"Resistance and Change in World Politics"

Edited volume analyzes different forms of dissidence and their effects

Resistance and Change in World Politics (Cover Palgrave Macmillan)

Resistance and Change in World Politics (Cover Palgrave Macmillan)

When is opposition radicalizing against international institutions and embodied norms? What are the conditions under which dissident actors succeed in introducing and establishing alternative conceptions of order? 

The research project ”‘Rogue States’, ‘Outlaws’, and ‘Pariahs’: Dissidence between Delegitimization and Justification” focused on these questions and analyzed how radical dissidence is dealt with and under which conditions govern­mental or non-governmental representatives of dissident conceptions either succeed in gaining recognition or come to be discredited as “rogues”, “outlaws” or “pariahs”.

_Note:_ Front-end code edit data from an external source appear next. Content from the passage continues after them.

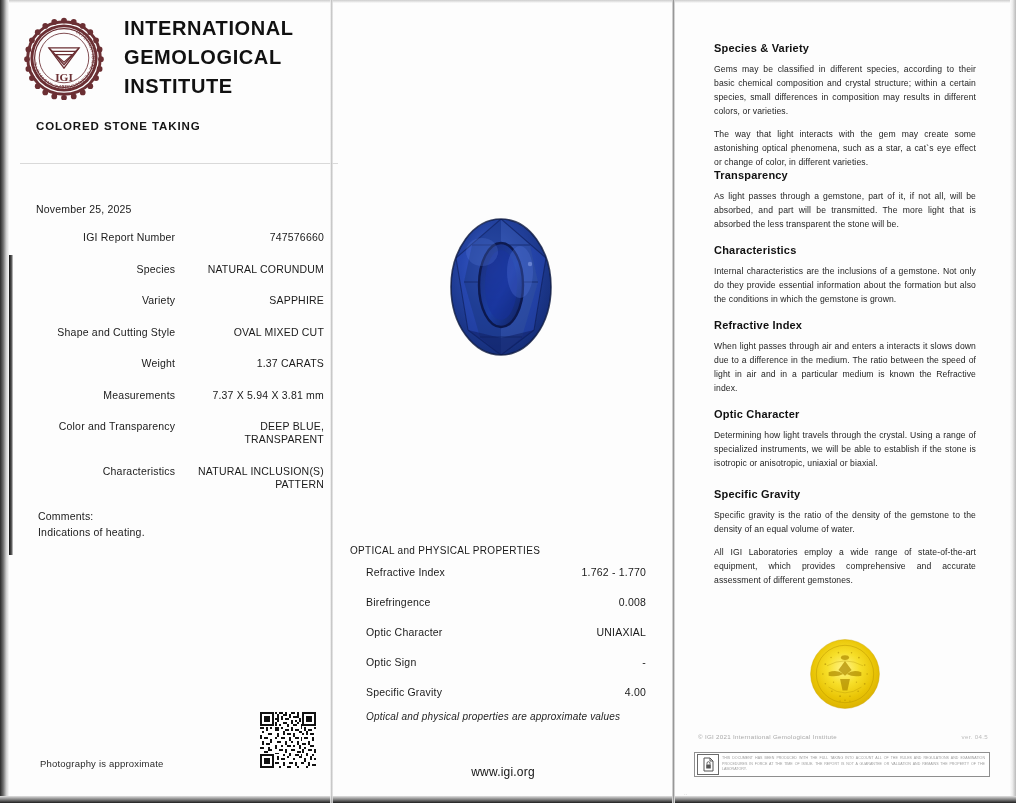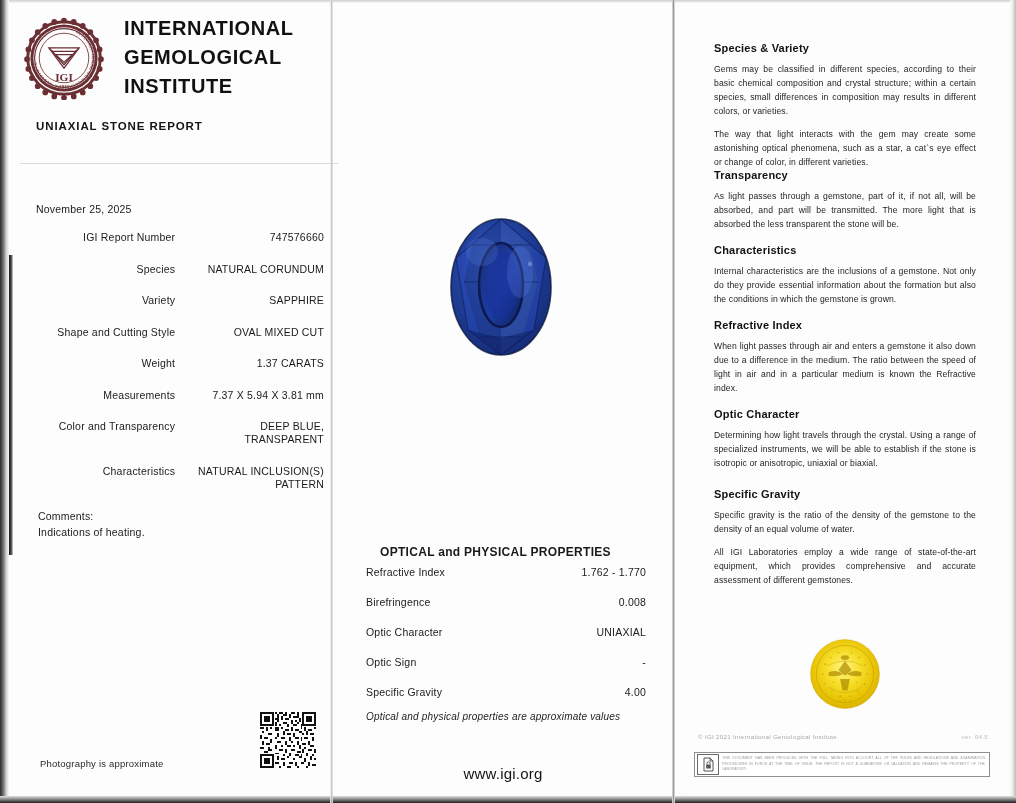--- a/index.html
+++ b/index.html
@@ -110,41 +110,41 @@
   }
   .qr svg { display:block; width:56px; height:56px; }
 
   
   .gem-photo {
     position: absolute; left: 108px; top: 212px; width: 118px; height: 150px;
   }
   .gem-photo svg { display: block; width: 118px; height: 150px; }
 
   .opt-title {
-    position: absolute; left: 46px; top: 545px;
-    font-size: 12px; color: #1a1a1a; letter-spacing: .3px; font-weight: bold;
+    position: absolute; left: 16px; top: 545px;
+    font-size: 10px; color: #1a1a1a; letter-spacing: .3px;
   }
   table.opt {
     position: absolute; left: 32px; top: 566px;
     width: 280px; border-collapse: collapse;
   }
   table.opt td {
     font-size: 10.5px; color: #1a1a1a;
     padding: 0 0 18px 0; vertical-align: top; letter-spacing: .2px;
   }
   table.opt td.lbl { text-align: left; white-space: nowrap; }
   table.opt td.val { text-align: right; }
 
   .opt-note {
     position: absolute; left: 32px; top: 711px;
     font-size: 10px; font-style: italic; color: #1c1c1c; letter-spacing: .2px; text-align: right;
   }
   .website {
     position: absolute; left: 0; top: 765px; width: 338px;
-    text-align: center; font-size: 15px; color: #141414; letter-spacing: .2px;
+    text-align: center; font-size: 12px; color: #141414; letter-spacing: .2px;
   }
 
   
   .rt { position: absolute; left: 38px; width: 262px; }
   .rt h3 {
     font-size: 11px; font-weight: bold; color: #111;
     letter-spacing: .2px; margin-bottom: 9px;
   }
   .rt p {
     font-size: 8.6px; line-height: 1.62; color: #232323;
@@ -259,21 +259,21 @@
           <text x="50" y="86" text-anchor="middle" font-size="5" font-family="Liberation Sans, sans-serif" fill="#6b2f33">1975</text>
         </svg>
       </div>
       <div class="brand">
         <div>INTERNATIONAL</div>
         <div>GEMOLOGICAL</div>
         <div>INSTITUTE</div>
       </div>
     </div>
 
-    <div class="report-type">UNIAXIAL STONE REPORT</div>
+    <div class="report-type">COLORED STONE TAKING</div>
     <div class="hr-head"></div>
 
     <div class="report-date">November 25, 2025</div>
 
     <table class="spec">
       <tbody id="spec-body">
           <tr>
             <td class="lbl">IGI Report Number</td>
             <td class="val">747576660</td>
           </tr>
@@ -535,21 +535,21 @@
         <div style="margin-bottom: 12px;">
           <h3>Transparency</h3>
           <p>As light passes through a gemstone, part of it, if not all, will be absorbed, and part will be transmitted. The more light that is absorbed the less transparent the stone will be.</p>
         </div>
         <div style="margin-bottom: 12px;">
           <h3>Characteristics</h3>
           <p>Internal characteristics are the inclusions of a gemstone. Not only do they provide essential information  about the formation but also the conditions in which the gemstone is grown.</p>
         </div>
         <div style="margin-bottom: 12px;">
           <h3>Refractive Index</h3>
-          <p>When light passes through air and enters a gemstone it also down due to a difference in the medium. The ratio between the speed of light in air and in a particular medium is known the Refractive index.</p>
+          <p>When light passes through air and enters a interacts it slows down due to a difference in the medium. The ratio between the speed of light in air and in a particular medium is known the Refractive index.</p>
         </div>
         <div style="margin-bottom: 18px;">
           <h3>Optic Character</h3>
           <p>Determining how light travels through the crystal. Using a range of specialized instruments, we will be able to establish if the stone is isotropic or anisotropic, uniaxial or biaxial.</p>
         </div>
         <div style="margin-bottom: 12px;">
           <h3>Specific Gravity</h3>
           <p>Specific gravity is the ratio of the density of the gemstone to the density of an equal volume of water.</p>
           <p>All IGI Laboratories employ a wide range of state-of-the-art equipment, which provides comprehensive and accurate assessment of different gemstones.</p>
         </div>

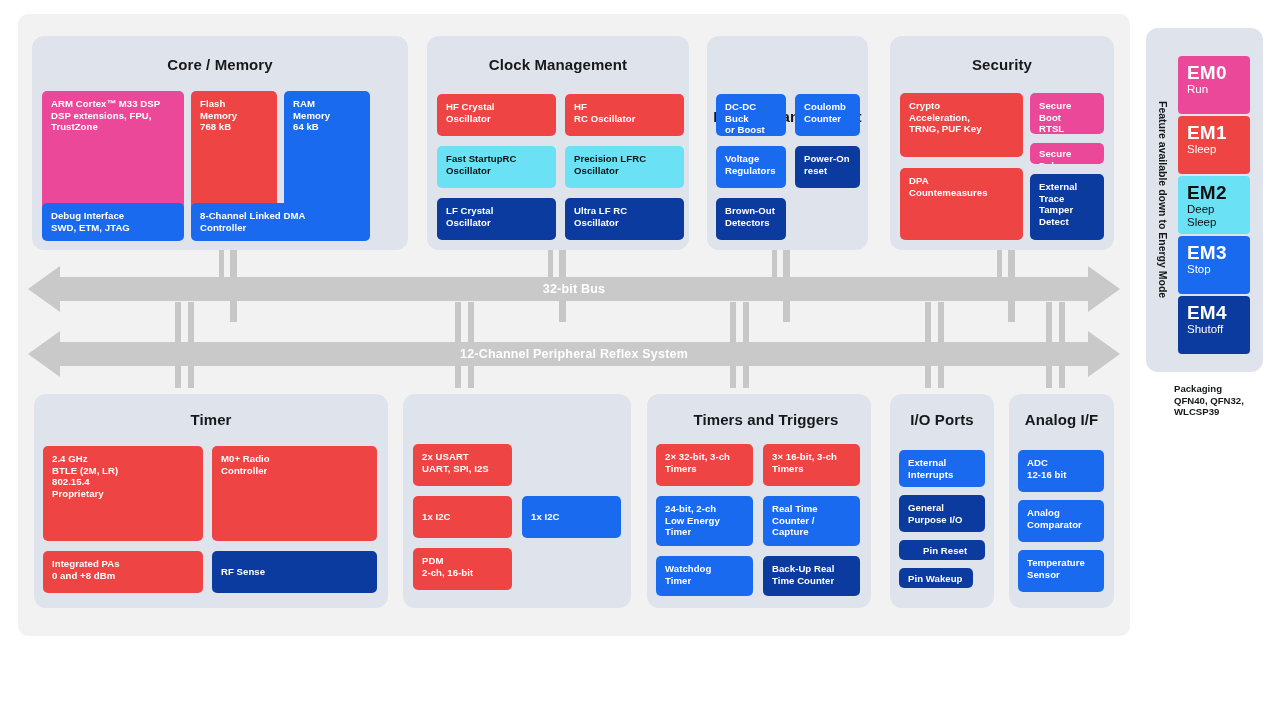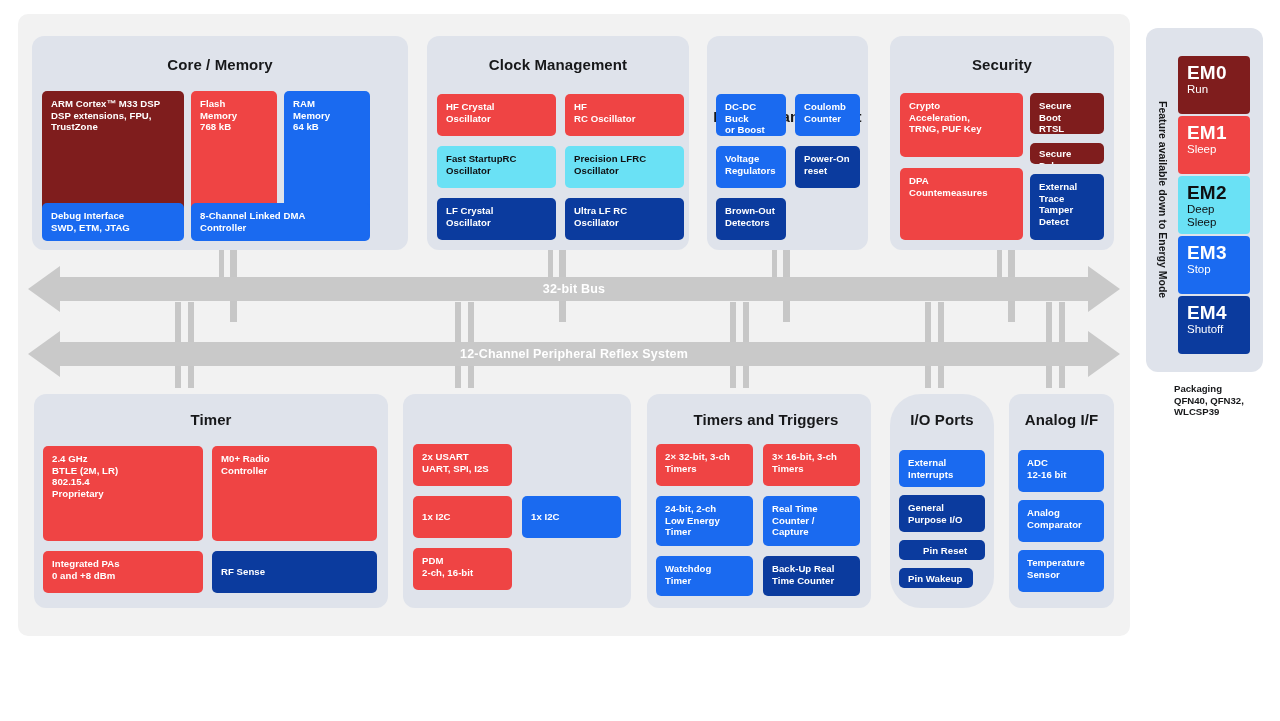--- a/index.html
+++ b/index.html
@@ -27,21 +27,21 @@
   }
 
   
   .blk{
     position:absolute;box-sizing:border-box;border-radius:5px;
     padding:7px 8px 5px 9px;
     font-size:9.6px;line-height:11.6px;font-weight:bold;
     color:#ffffff;letter-spacing:.05px;
     overflow:hidden;white-space:pre-line;
   }
-  .c-red{background:#7f1d1d;}
+  .c-red{background:#ec4899;}
   .c-orange{background:#ef4444;}
   .c-blue{background:#1a6af0;}
   .c-navy{background:#0b3b9e;}
   .c-cyan{background:#6ae1f5;color:#0f1012;}
 
   
   .bus{position:absolute;}
   .bus svg{display:block;}
   .bus-label{
     position:absolute;left:0;right:0;top:0;height:100%;
@@ -212,21 +212,21 @@
 Timer</div>
     <div class="blk c-blue" style="left:116px;top:102px;width:97px;height:50px;">Real Time
 Counter /
 Capture</div>
     <div class="blk c-blue" style="left:9px;top:162px;width:97px;height:40px;">Watchdog
 Timer</div>
     <div class="blk c-navy" style="left:116px;top:162px;width:97px;height:40px;">Back-Up Real
 Time Counter</div>
   </div>
 
-  <div class="panel" style="left:890px;top:394px;width:104px;height:214px;border-radius:31px;">
+  <div class="panel" style="left:890px;top:394px;width:104px;height:214px;">
     <div class="ptitle" style="position:absolute;left:0;top:17px;">I/O Ports</div>
     <div class="blk c-blue" style="left:9px;top:56px;width:86px;height:37px;">External
 Interrupts</div>
     <div class="blk c-navy" style="left:9px;top:101px;width:86px;height:37px;">General
 Purpose I/O</div>
     <div class="blk c-navy" style="left:9px;top:146px;width:86px;height:20px;padding-top:5px;padding-left:24px;">Pin Reset</div>
     <div class="blk c-navy" style="left:9px;top:174px;width:74px;height:20px;padding-top:5px;">Pin Wakeup</div>
   </div>
 
   <div class="panel" style="left:1009px;top:394px;width:105px;height:214px;">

The project’s outcomes are presented in the volume “Resistance and Change in World Politics. International Dissidence”, edited by Svenja Gertheiss, Stefanie Herr, Klaus Dieter Wolf and Carmen Wunderlich and published by Palgrave Macmillan in 2017. The volume provides a conceptual framework for analyzing dissidence along with its different developments and effects. The authors use case studies to trace different processes of dissidence in various policy areas such as health, migration, religion and international security. Thus, the authors analyze, e.g., how some states were able to discard their labelling as “rogue states” at least temporary or how developing countries, formerly branded as dissident, succeed in the debate over generic drugs. They show that especially coalition building and strategic framing turn out to be decisive for the success of recognition and implementation of alternative conceptions of order.

The project was funded by the German Research Foundation (DFG) and completed in 2016.